- Record excerpts -
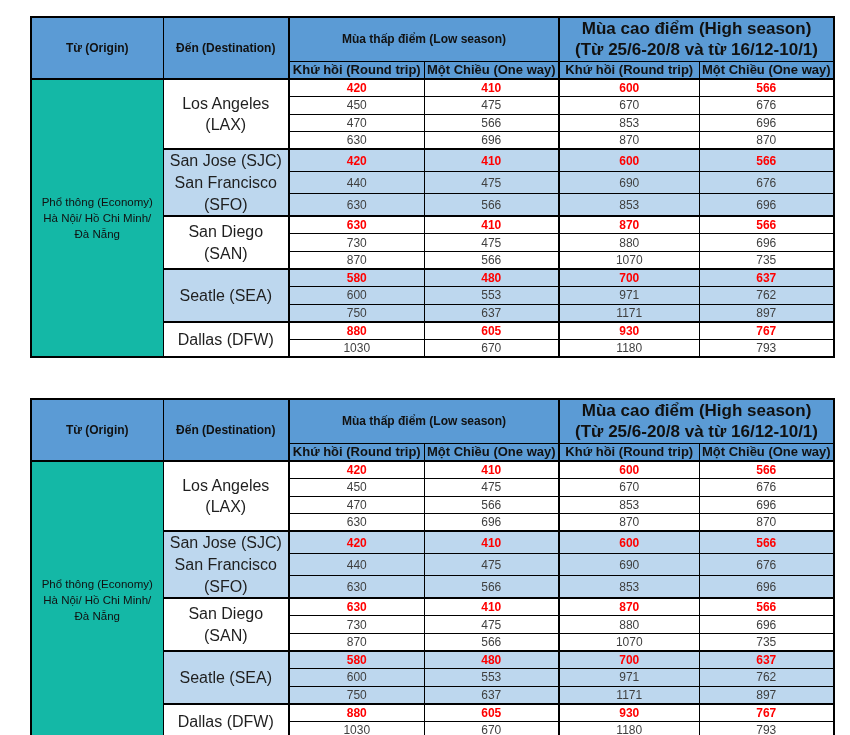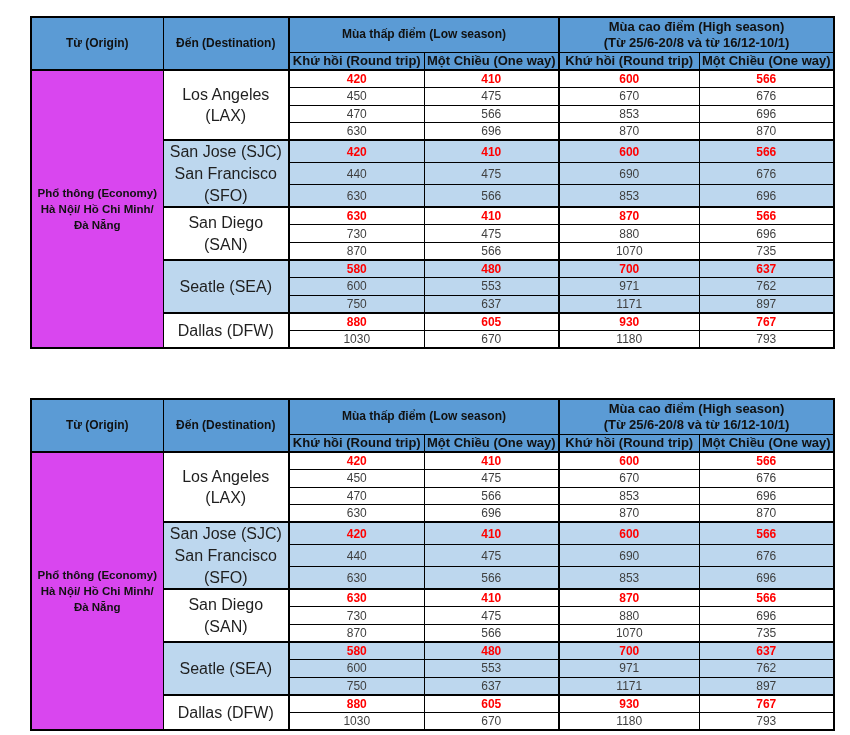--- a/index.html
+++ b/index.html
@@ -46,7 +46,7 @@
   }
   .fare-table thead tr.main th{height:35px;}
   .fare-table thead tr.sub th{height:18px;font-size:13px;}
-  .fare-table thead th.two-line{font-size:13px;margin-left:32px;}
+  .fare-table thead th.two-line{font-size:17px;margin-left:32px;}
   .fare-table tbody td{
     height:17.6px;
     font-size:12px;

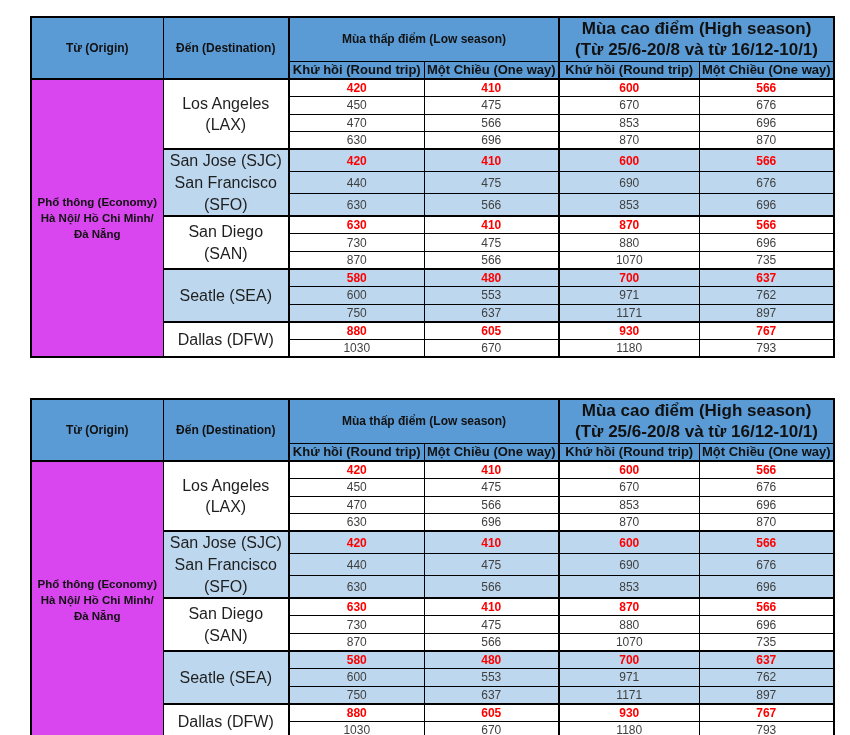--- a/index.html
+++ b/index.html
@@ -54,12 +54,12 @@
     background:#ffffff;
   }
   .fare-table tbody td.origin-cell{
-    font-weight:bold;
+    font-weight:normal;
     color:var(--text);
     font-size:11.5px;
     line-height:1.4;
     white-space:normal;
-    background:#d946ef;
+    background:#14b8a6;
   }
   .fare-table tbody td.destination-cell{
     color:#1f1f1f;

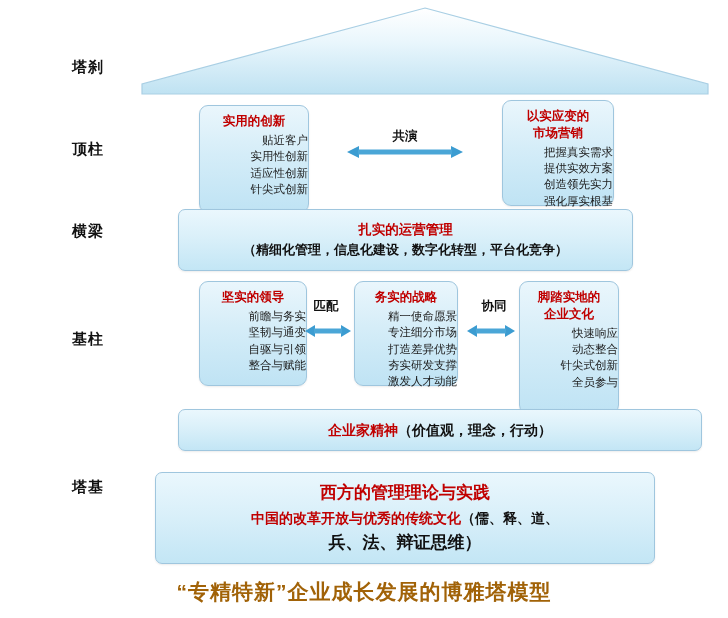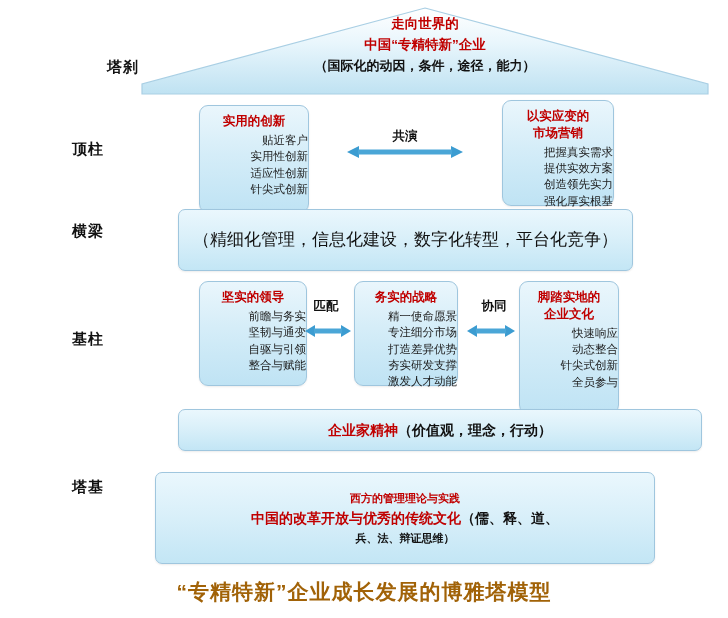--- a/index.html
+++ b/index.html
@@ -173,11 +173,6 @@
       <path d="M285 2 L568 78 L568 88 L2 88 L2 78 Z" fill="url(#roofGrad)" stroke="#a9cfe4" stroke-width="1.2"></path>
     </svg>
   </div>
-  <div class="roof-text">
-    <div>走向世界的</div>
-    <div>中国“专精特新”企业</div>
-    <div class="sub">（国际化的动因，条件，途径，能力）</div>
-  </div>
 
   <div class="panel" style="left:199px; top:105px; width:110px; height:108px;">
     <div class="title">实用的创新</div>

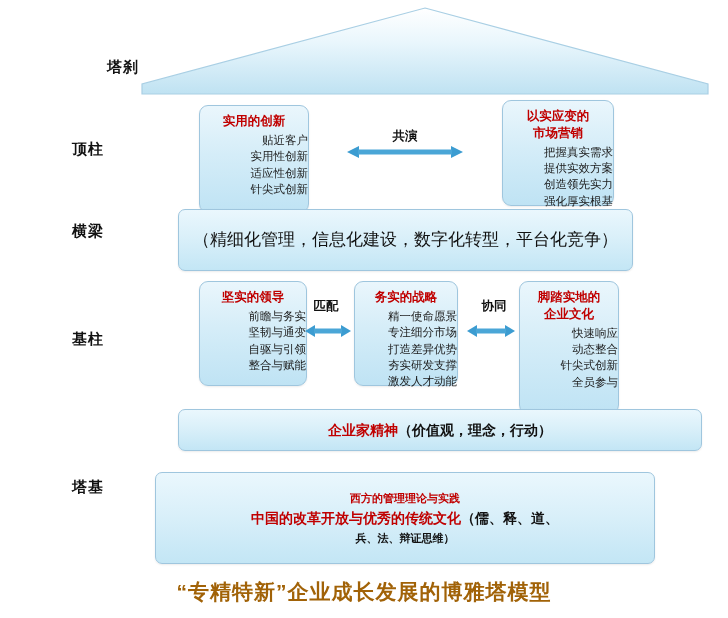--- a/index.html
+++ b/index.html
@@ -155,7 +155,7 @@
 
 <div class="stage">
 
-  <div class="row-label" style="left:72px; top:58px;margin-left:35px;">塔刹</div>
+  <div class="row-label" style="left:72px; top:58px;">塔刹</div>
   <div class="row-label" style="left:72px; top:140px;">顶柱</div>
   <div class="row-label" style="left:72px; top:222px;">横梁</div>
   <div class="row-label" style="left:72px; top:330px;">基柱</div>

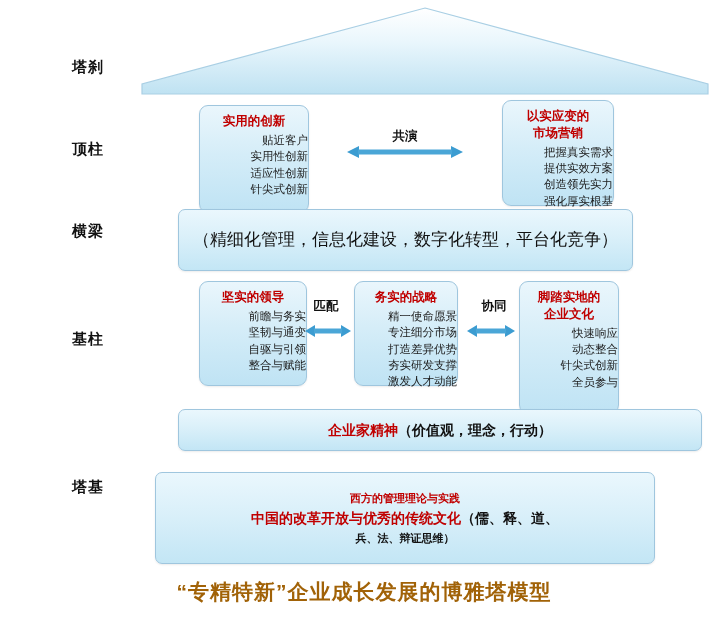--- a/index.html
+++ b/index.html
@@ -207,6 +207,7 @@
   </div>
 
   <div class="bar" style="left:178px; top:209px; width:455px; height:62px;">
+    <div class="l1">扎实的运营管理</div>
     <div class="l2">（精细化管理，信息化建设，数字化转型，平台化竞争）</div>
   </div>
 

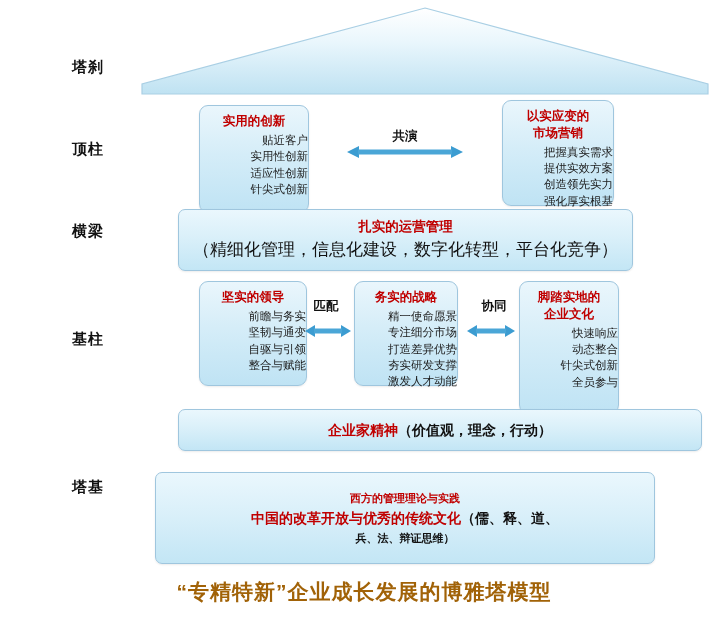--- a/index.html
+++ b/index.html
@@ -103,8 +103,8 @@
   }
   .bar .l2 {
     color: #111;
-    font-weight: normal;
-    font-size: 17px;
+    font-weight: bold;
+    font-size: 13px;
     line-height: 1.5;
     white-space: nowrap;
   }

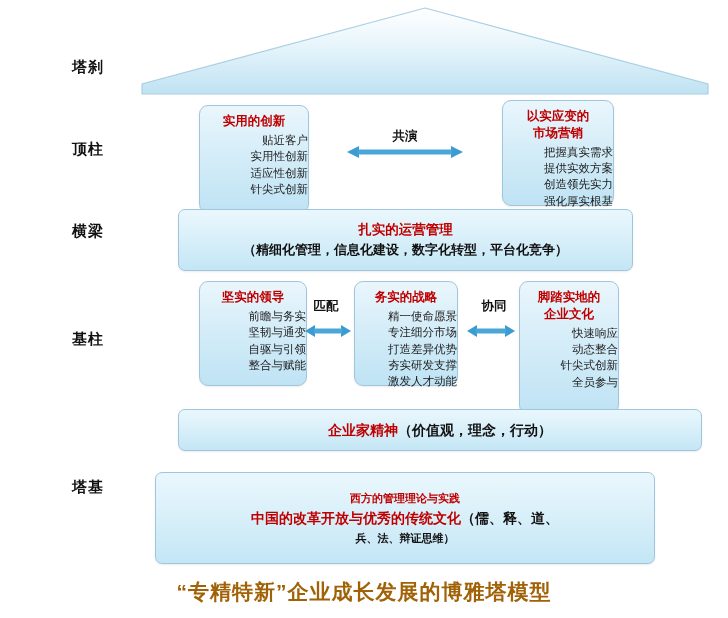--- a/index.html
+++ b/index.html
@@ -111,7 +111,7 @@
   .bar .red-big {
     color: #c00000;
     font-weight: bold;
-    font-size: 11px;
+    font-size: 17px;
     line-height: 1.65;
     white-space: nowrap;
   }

- Problem -
Please transcribe the listing above verbatim and exclude every picture.

- The completed task -
--- a/index.html
+++ b/index.html
@@ -46,7 +46,7 @@
   }
   .fare-table thead tr.main th{height:35px;}
   .fare-table thead tr.sub th{height:18px;font-size:13px;}
-  .fare-table thead th.two-line{font-size:13px;margin-left:32px;}
+  .fare-table thead th.two-line{font-size:17px;margin-left:32px;}
   .fare-table tbody td{
     height:17.6px;
     font-size:12px;

--- a/index.html
+++ b/index.html
@@ -54,12 +54,12 @@
     background:#ffffff;
   }
   .fare-table tbody td.origin-cell{
-    font-weight:bold;
+    font-weight:normal;
     color:var(--text);
     font-size:11.5px;
     line-height:1.4;
     white-space:normal;
-    background:#d946ef;
+    background:#14b8a6;
   }
   .fare-table tbody td.destination-cell{
     color:#1f1f1f;

--- a/index.html
+++ b/index.html
@@ -173,11 +173,6 @@
       <path d="M285 2 L568 78 L568 88 L2 88 L2 78 Z" fill="url(#roofGrad)" stroke="#a9cfe4" stroke-width="1.2"></path>
     </svg>
   </div>
-  <div class="roof-text">
-    <div>走向世界的</div>
-    <div>中国“专精特新”企业</div>
-    <div class="sub">（国际化的动因，条件，途径，能力）</div>
-  </div>
 
   <div class="panel" style="left:199px; top:105px; width:110px; height:108px;">
     <div class="title">实用的创新</div>

--- a/index.html
+++ b/index.html
@@ -155,7 +155,7 @@
 
 <div class="stage">
 
-  <div class="row-label" style="left:72px; top:58px;margin-left:35px;">塔刹</div>
+  <div class="row-label" style="left:72px; top:58px;">塔刹</div>
   <div class="row-label" style="left:72px; top:140px;">顶柱</div>
   <div class="row-label" style="left:72px; top:222px;">横梁</div>
   <div class="row-label" style="left:72px; top:330px;">基柱</div>

--- a/index.html
+++ b/index.html
@@ -207,6 +207,7 @@
   </div>
 
   <div class="bar" style="left:178px; top:209px; width:455px; height:62px;">
+    <div class="l1">扎实的运营管理</div>
     <div class="l2">（精细化管理，信息化建设，数字化转型，平台化竞争）</div>
   </div>
 

--- a/index.html
+++ b/index.html
@@ -103,8 +103,8 @@
   }
   .bar .l2 {
     color: #111;
-    font-weight: normal;
-    font-size: 17px;
+    font-weight: bold;
+    font-size: 13px;
     line-height: 1.5;
     white-space: nowrap;
   }

--- a/index.html
+++ b/index.html
@@ -111,7 +111,7 @@
   .bar .red-big {
     color: #c00000;
     font-weight: bold;
-    font-size: 11px;
+    font-size: 17px;
     line-height: 1.65;
     white-space: nowrap;
   }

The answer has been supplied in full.